● Problem details
For the data below, retype word for word the lines from the one containing "font-size: 17px ->" through the one containing "Market -> Report"; drop the pictures.

● Record set

◇ ◇ ◇ ◇ ◇

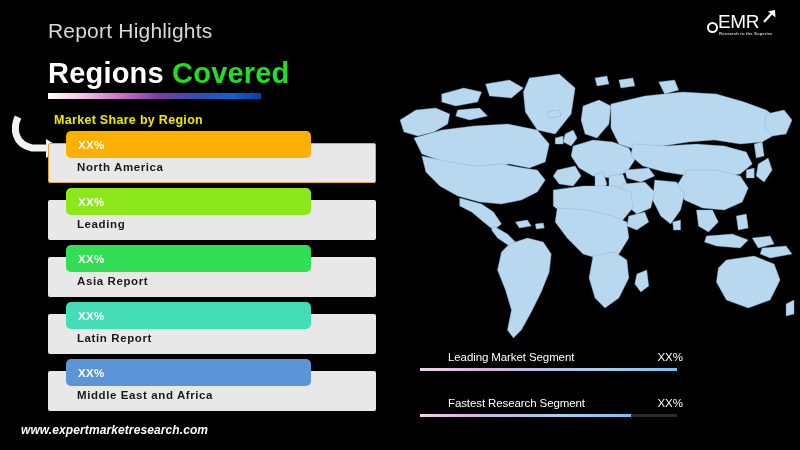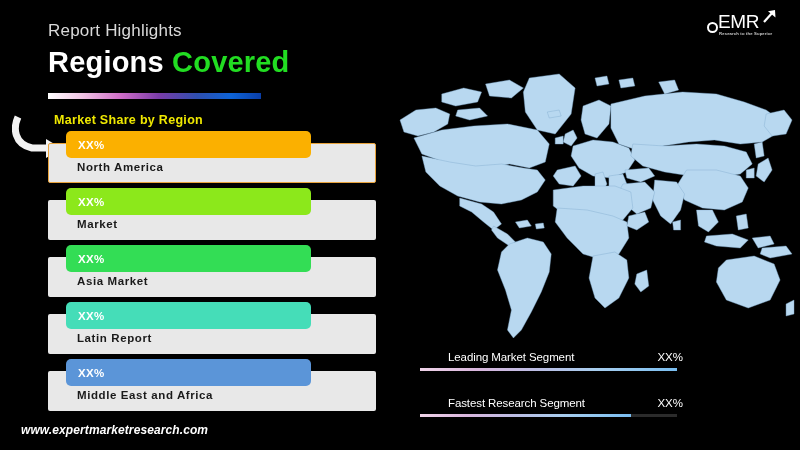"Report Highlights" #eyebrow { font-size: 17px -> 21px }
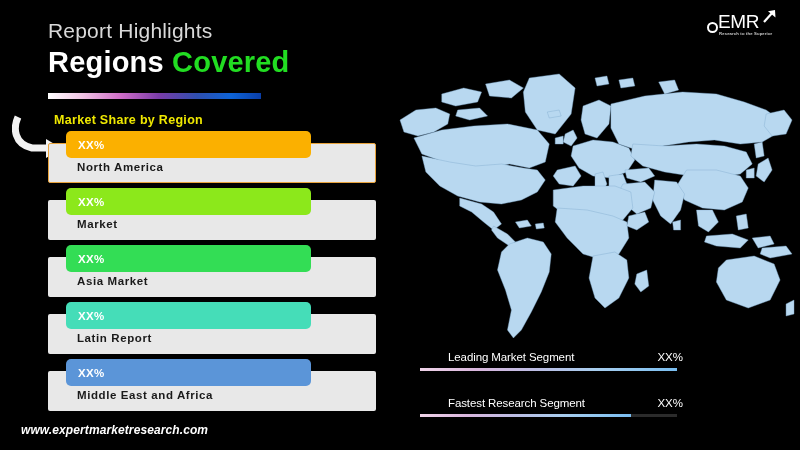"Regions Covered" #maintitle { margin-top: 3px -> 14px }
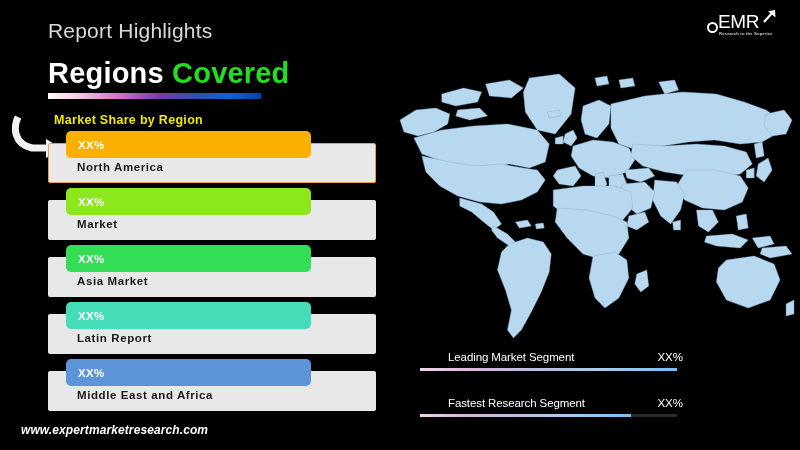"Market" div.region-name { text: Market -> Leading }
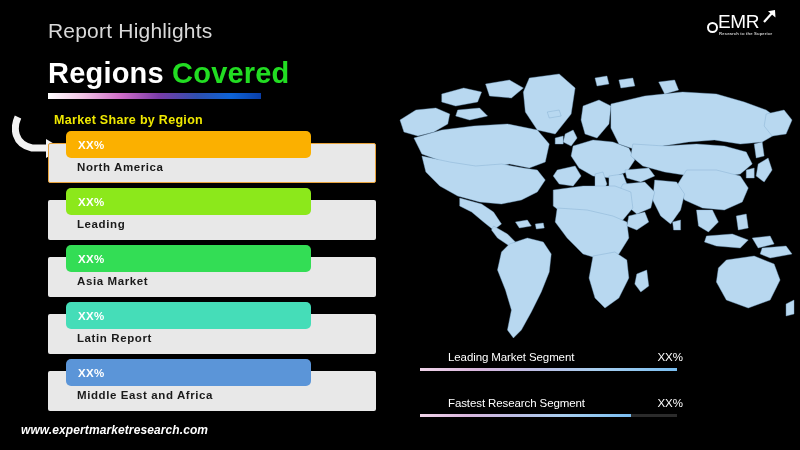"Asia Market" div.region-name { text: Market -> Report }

◇ ◇ ◇ ◇ ◇

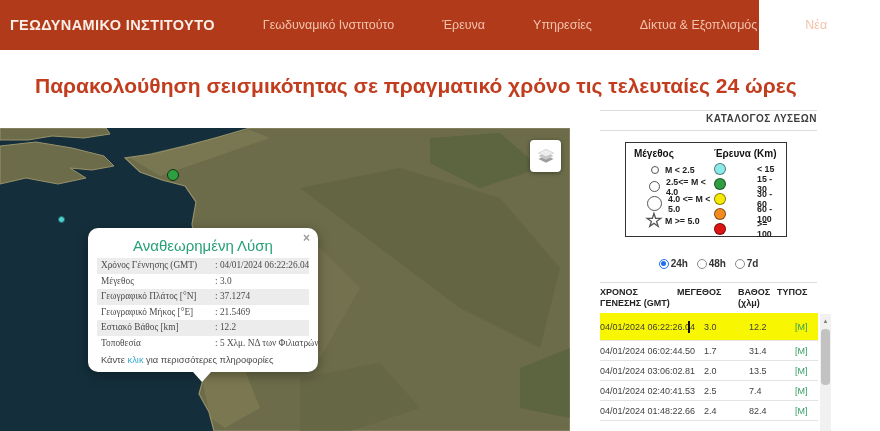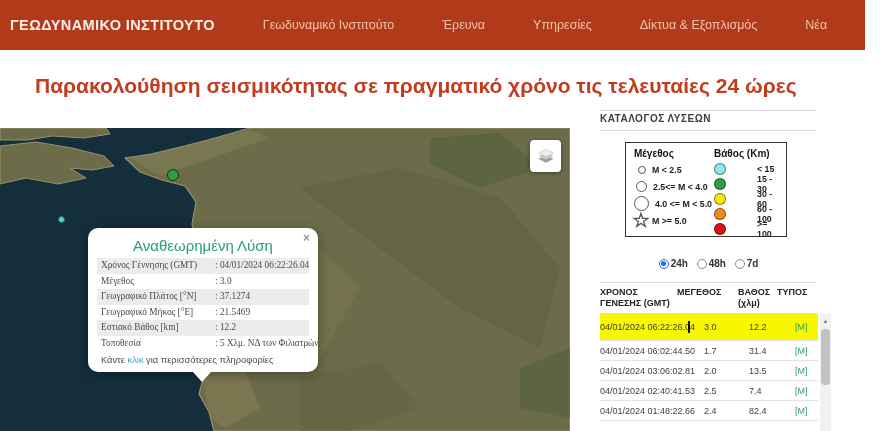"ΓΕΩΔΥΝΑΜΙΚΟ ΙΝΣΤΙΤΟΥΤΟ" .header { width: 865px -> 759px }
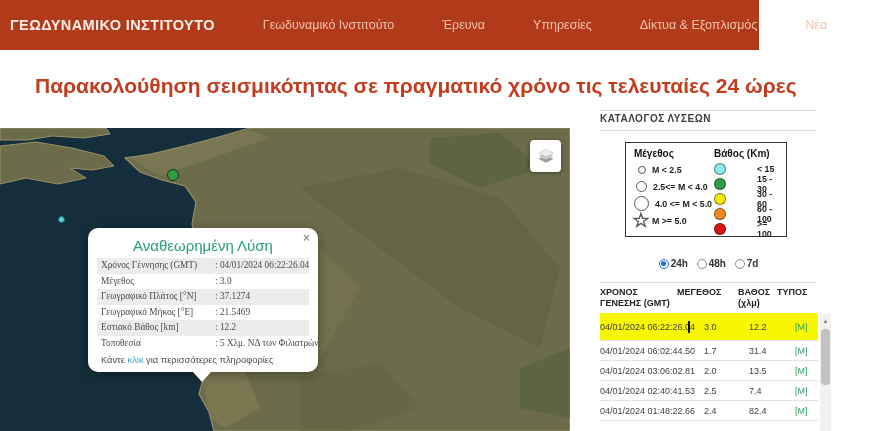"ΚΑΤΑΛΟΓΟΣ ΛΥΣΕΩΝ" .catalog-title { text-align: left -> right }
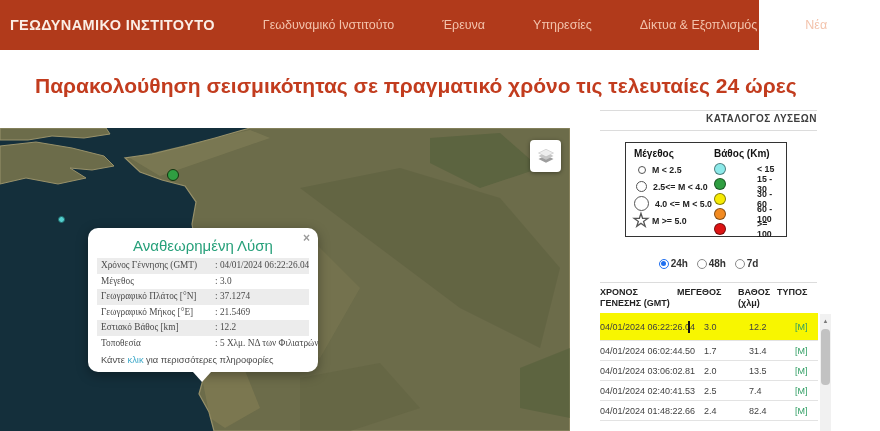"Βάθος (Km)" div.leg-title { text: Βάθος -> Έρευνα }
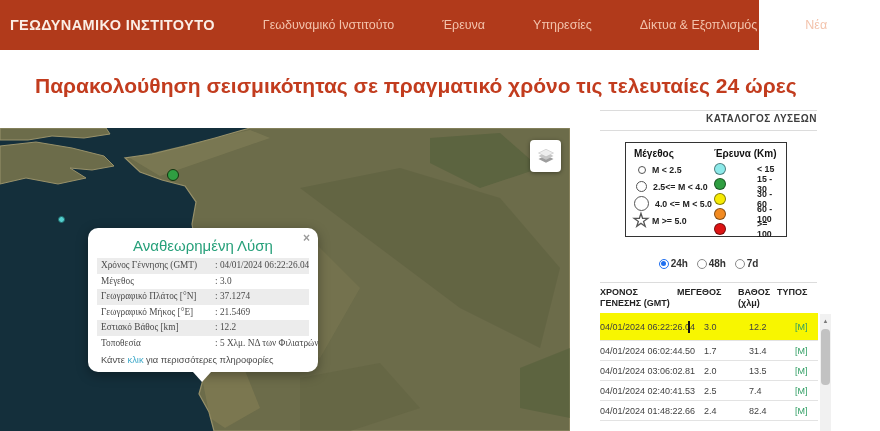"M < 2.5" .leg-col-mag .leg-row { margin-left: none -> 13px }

◇ ◇ ◇ ◇ ◇

● Written response
"Report Highlights" #eyebrow { font-size: 17px -> 21px }
"Regions Covered" #maintitle { margin-top: 3px -> 14px }
"Market" div.region-name { text: Market -> Leading }
"Asia Market" div.region-name { text: Market -> Report }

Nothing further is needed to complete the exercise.